To do
From the records below, please repeat exactly the line that has "[816,250,877,263] [483,274,597,291] normal", the line that has "[447,536,842,553] [447,564,492,577] [447,590,850,607]", and every line between them, and nothing else.

Change listing data:
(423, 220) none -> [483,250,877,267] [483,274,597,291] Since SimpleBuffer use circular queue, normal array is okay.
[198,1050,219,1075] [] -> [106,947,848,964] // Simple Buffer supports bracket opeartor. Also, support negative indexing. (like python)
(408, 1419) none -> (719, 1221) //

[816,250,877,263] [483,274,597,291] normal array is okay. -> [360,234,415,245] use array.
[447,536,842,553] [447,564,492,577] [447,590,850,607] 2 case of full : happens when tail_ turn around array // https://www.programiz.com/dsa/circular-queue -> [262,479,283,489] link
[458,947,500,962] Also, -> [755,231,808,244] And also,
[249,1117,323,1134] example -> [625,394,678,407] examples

---

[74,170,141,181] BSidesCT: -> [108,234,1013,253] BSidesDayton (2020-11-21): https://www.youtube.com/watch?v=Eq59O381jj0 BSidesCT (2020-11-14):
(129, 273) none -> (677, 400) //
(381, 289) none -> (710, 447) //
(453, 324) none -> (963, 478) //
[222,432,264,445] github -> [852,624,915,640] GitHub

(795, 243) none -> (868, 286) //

Answer to the problem
[816,250,877,263] [483,274,597,291] normal array is okay. -> [360,234,415,245] use array.
[447,536,842,553] [447,564,492,577] [447,590,850,607] 2 case of full : happens when tail_ turn around array // https://www.programiz.com/dsa/circular-queue -> [262,479,283,489] link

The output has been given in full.